Father Frank Brennan, former director of the Jesuit Refugee Service in East Timor, wrote in the December 12 Eureka Street: “There is a growing perception among local critics of the Timor government that the Australian troops are the personal troops of the President, given their presence without full constitutional mandate and their ready response to Horta’s arbitrary command, which showed little respect for the traditional separation of powers between the Executive and the judiciary.”
It was Australian ISF troops who were “guarding” Reinado and his supporters when they walked out of jail a month after their arrest, and took to the hills with weapons.
Nonetheless, it was not politically expedient to allow a rebel charged with murder by the UN a position in the government.

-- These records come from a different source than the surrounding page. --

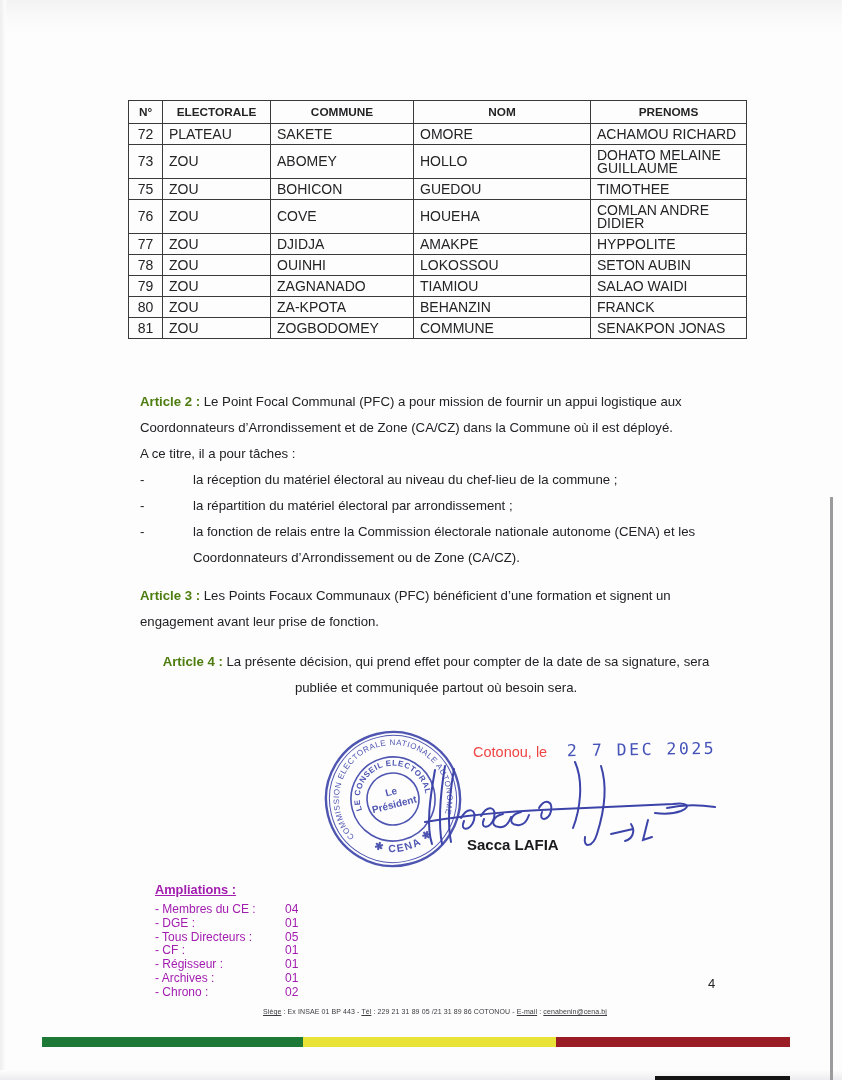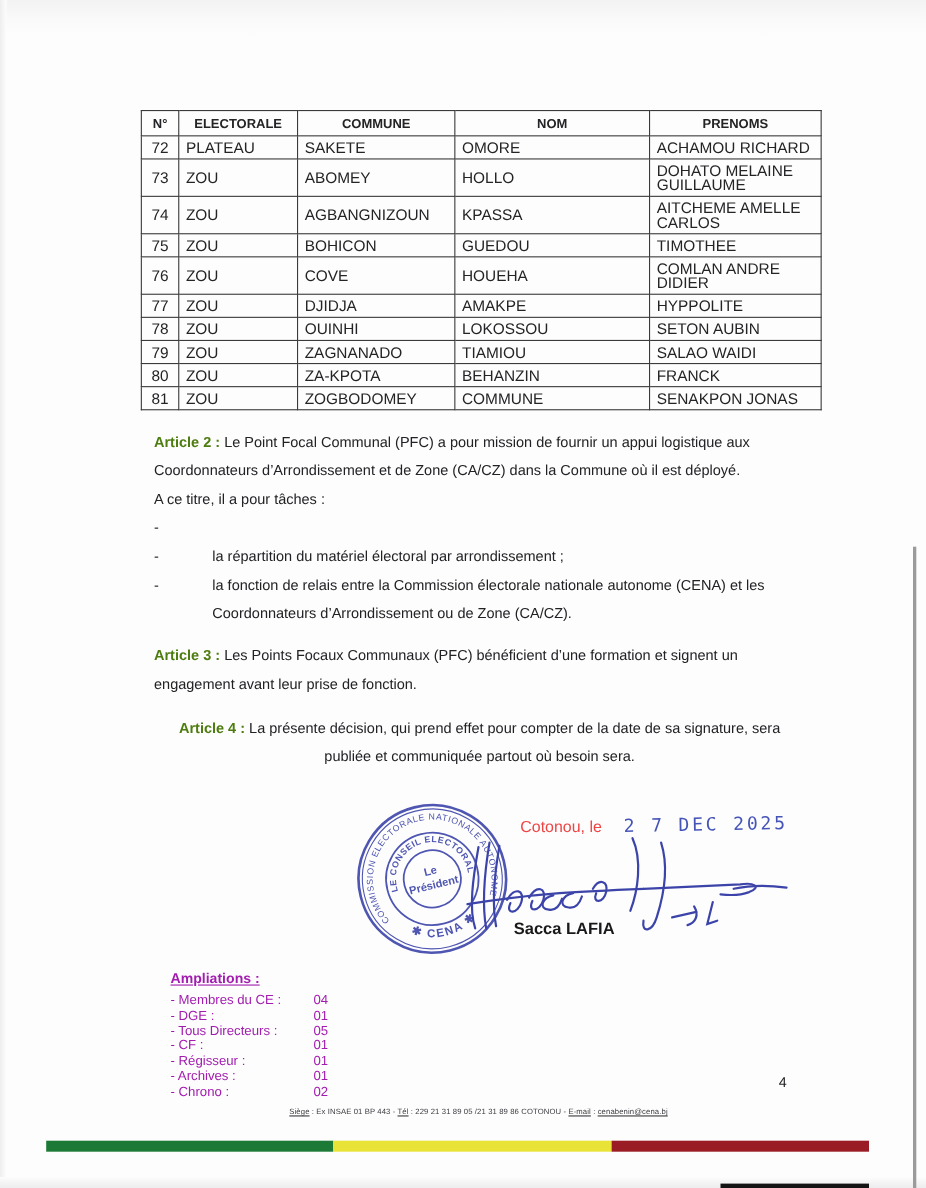--- a/index.html
+++ b/index.html
@@ -107,14 +107,6 @@
       <td>HOLLO</td>
       <td>DOHATO MELAINE
 GUILLAUME</td>
-    </tr>
-    <tr>
-      <td class="c-num">74</td>
-      <td>ZOU</td>
-      <td>AGBANGNIZOUN</td>
-      <td>KPASSA</td>
-      <td>AITCHEME AMELLE
-CARLOS</td>
     </tr>
     <tr>
       <td class="c-num">75</td>

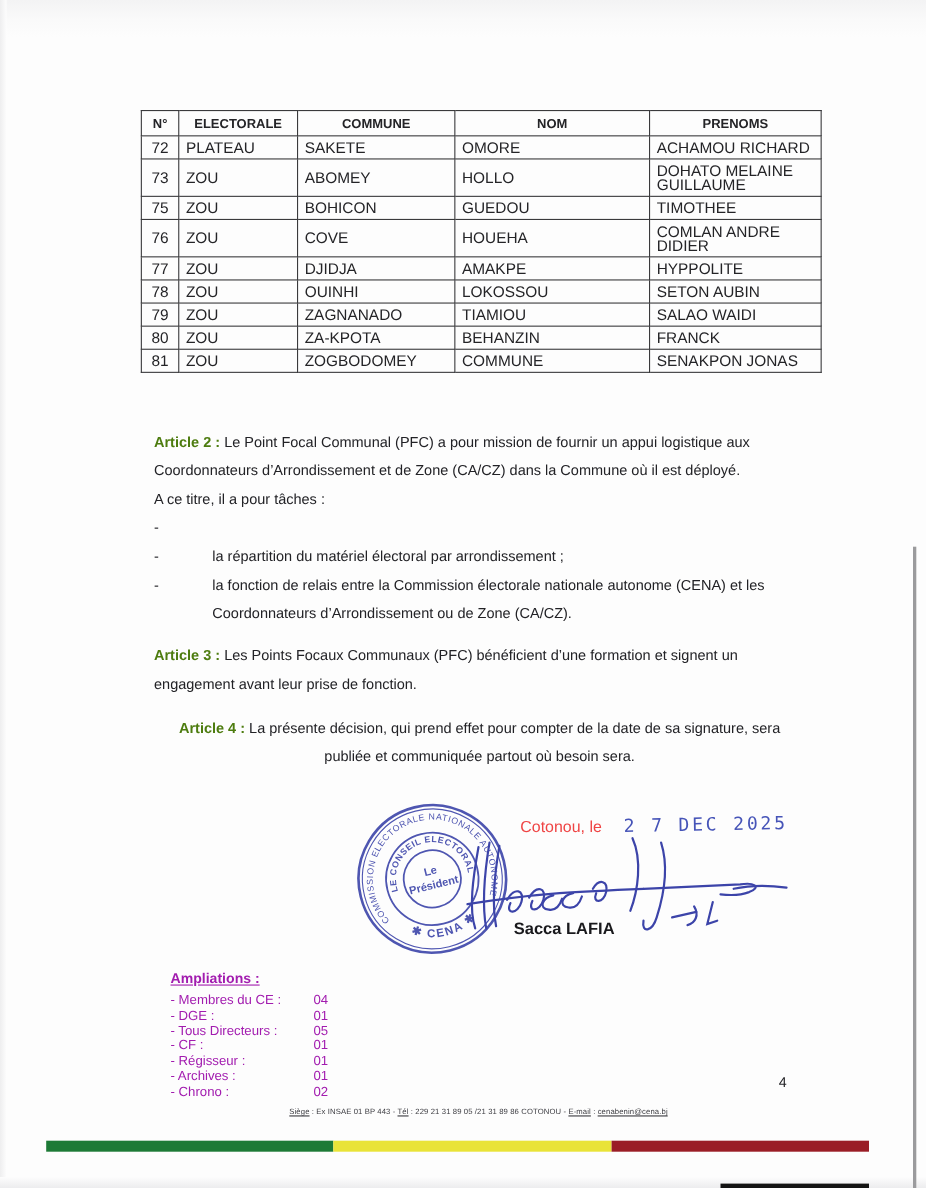--- a/index.html
+++ b/index.html
@@ -166,6 +166,7 @@
   <p>A ce titre, il a pour tâches :</p>
   <div class="task">
     <span class="dash">-</span>
+    <span>la réception du matériel électoral au niveau du chef-lieu de la commune ;</span>
   </div>
   <div class="task">
     <span class="dash">-</span>

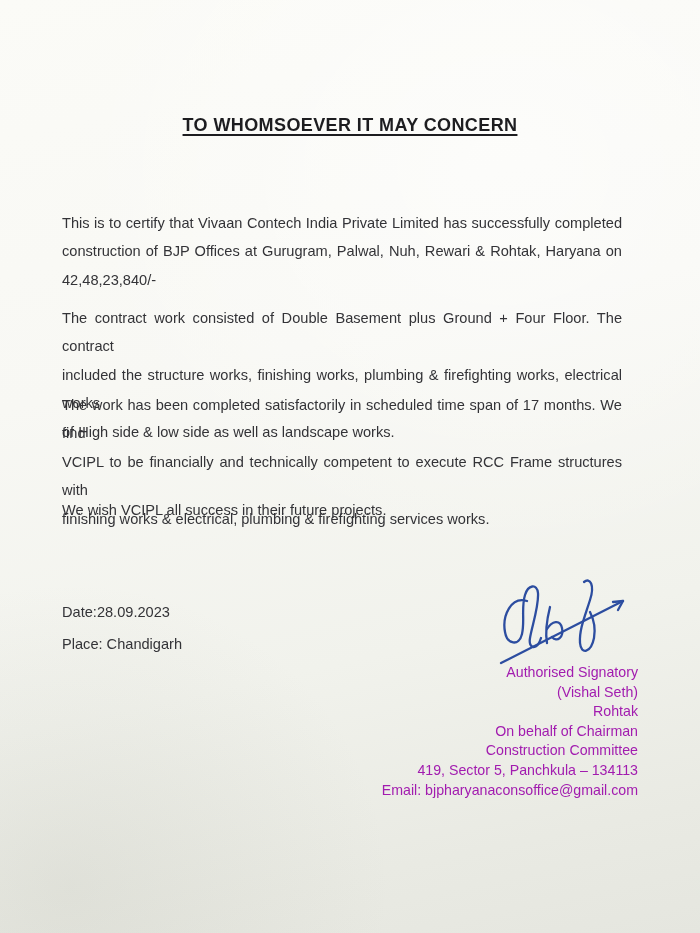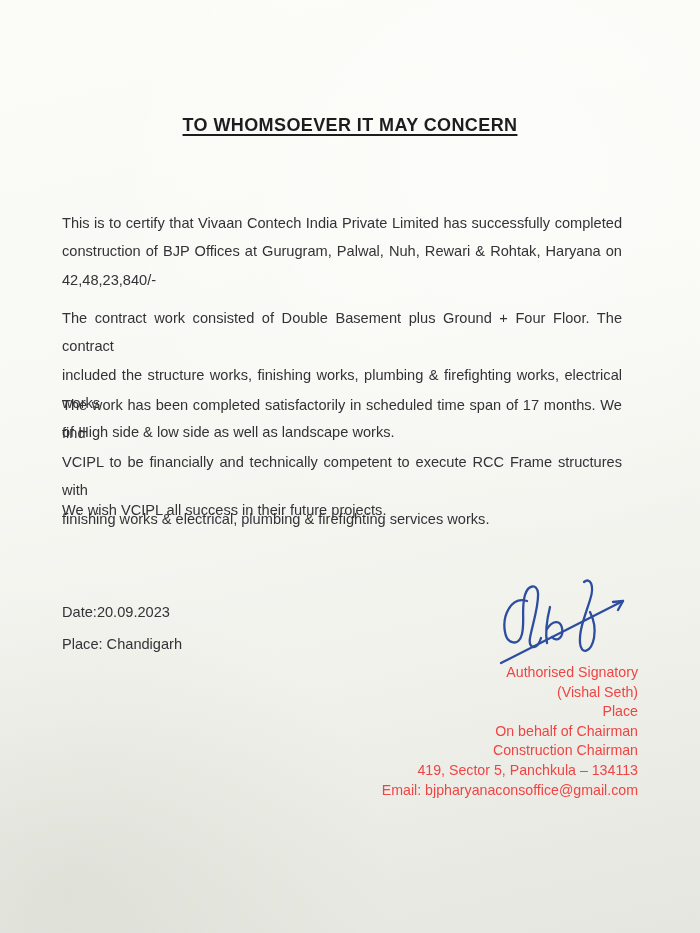--- a/index.html
+++ b/index.html
@@ -102,7 +102,7 @@
   <div class="line last">We wish VCIPL all success in their future projects.</div>
 </div>
 
-<div class="meta" id="date-line">Date:20.09.2023</div>
+<div class="meta" id="date-line">Date:28.09.2023</div>
 <div class="meta" id="place-line">Place: Chandigarh</div>
 
 <svg class="sig-ink" viewBox="0 0 148 98" xmlns="http://www.w3.org/2000/svg">

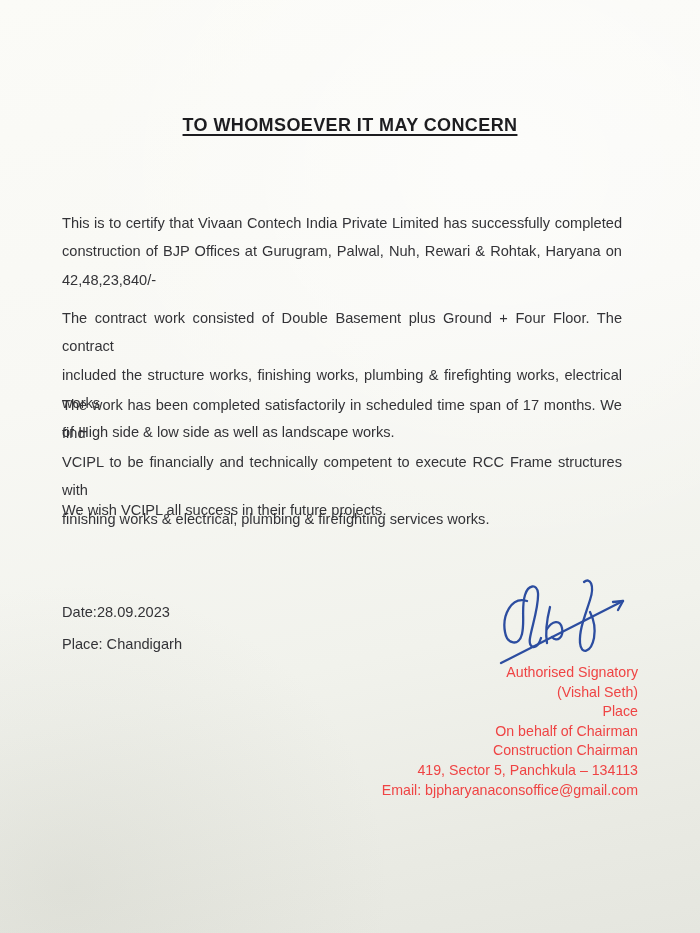--- a/index.html
+++ b/index.html
@@ -69,7 +69,7 @@
     text-align: right;
     font-size: 14.2px;
     line-height: 19.6px;
-    color: #ef4444;
+    color: #a21caf;
     white-space: nowrap;
   }
 </style>

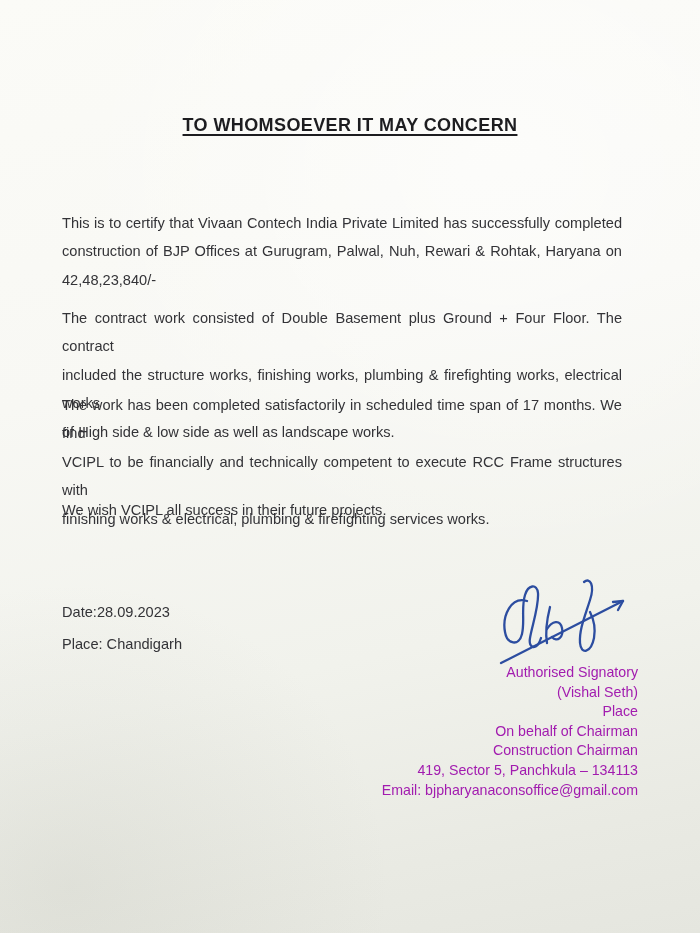--- a/index.html
+++ b/index.html
@@ -119,7 +119,7 @@
 <div class="sig-block">
   <div>Authorised Signatory</div>
   <div>(Vishal Seth)</div>
-  <div>Place</div>
+  <div>Rohtak</div>
   <div>On behalf of Chairman</div>
   <div>Construction Chairman</div>
   <div>419, Sector 5, Panchkula – 134113</div>

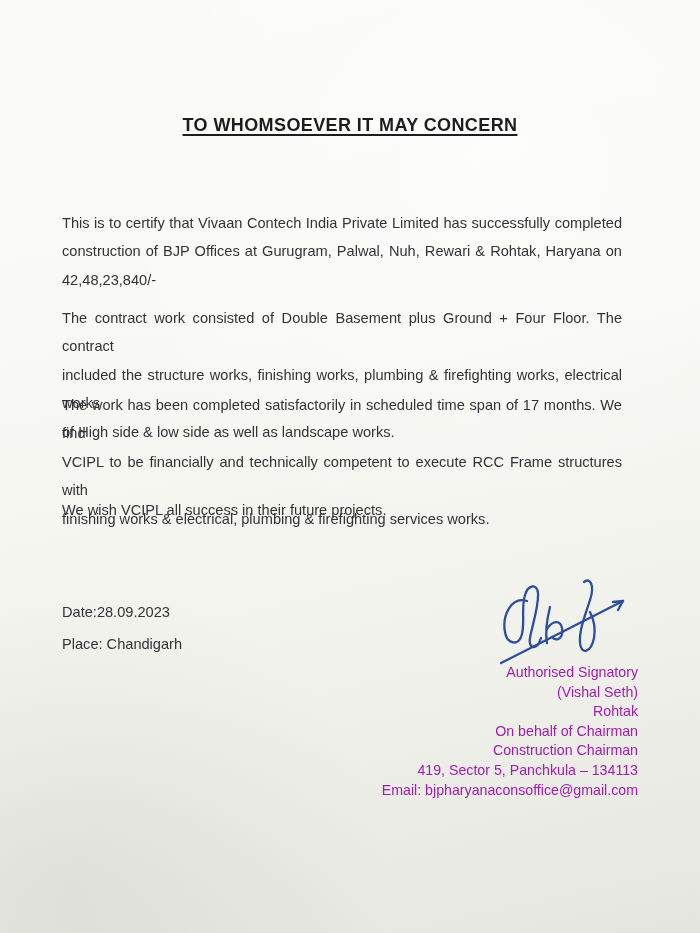--- a/index.html
+++ b/index.html
@@ -121,7 +121,7 @@
   <div>(Vishal Seth)</div>
   <div>Rohtak</div>
   <div>On behalf of Chairman</div>
-  <div>Construction Chairman</div>
+  <div>Construction Committee</div>
   <div>419, Sector 5, Panchkula – 134113</div>
   <div>Email: bjpharyanaconsoffice@gmail.com</div>
 </div>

While Gusmao and Ramos Horta attempted to placate Reinado by allowing him to remain free, it is possible they underestimated his bitterness at being denied what he alleges he was promised.
In his second DVD, which began circulating about a month before the fatal shootout, Reinado directly implicated Gusmao in the 2006 mutiny, stating: “He (Gusmao) calls us bad people, but it was he who created us … He is the author of the petition. He was behind all of this. Now as a Prime Minister, he has changed his tune and is washing his hands. He has turned against us, those who were ordered and created by him. It was with his support that the petition emerged in the first place … I give my testimony as a witness, that Xanana is the main author of this crisis; he cannot lie or deny this.”
While the DVD circulated widely in East Timor, it was banned from the government television station TVTL. It was barely reported in the Australian or international media. For whatever reason, it appears that Reinado decided to seek his revenge in a more direct manner, costing him his life.
Increasing Australia’s military presence cannot increase stability in East Timor. Rather than a force for stability, the ISF has been a participant in fomenting violence and instability.
The partisan and unaccountable nature of the ISF has made it a tool for political leverage. While in opposition, Rudd had argued that Australian forces in East Timor should be under UN command. Unfortunately, his decision to boost the unaccountable ISF suggests he intends to continue the previous government’s policy.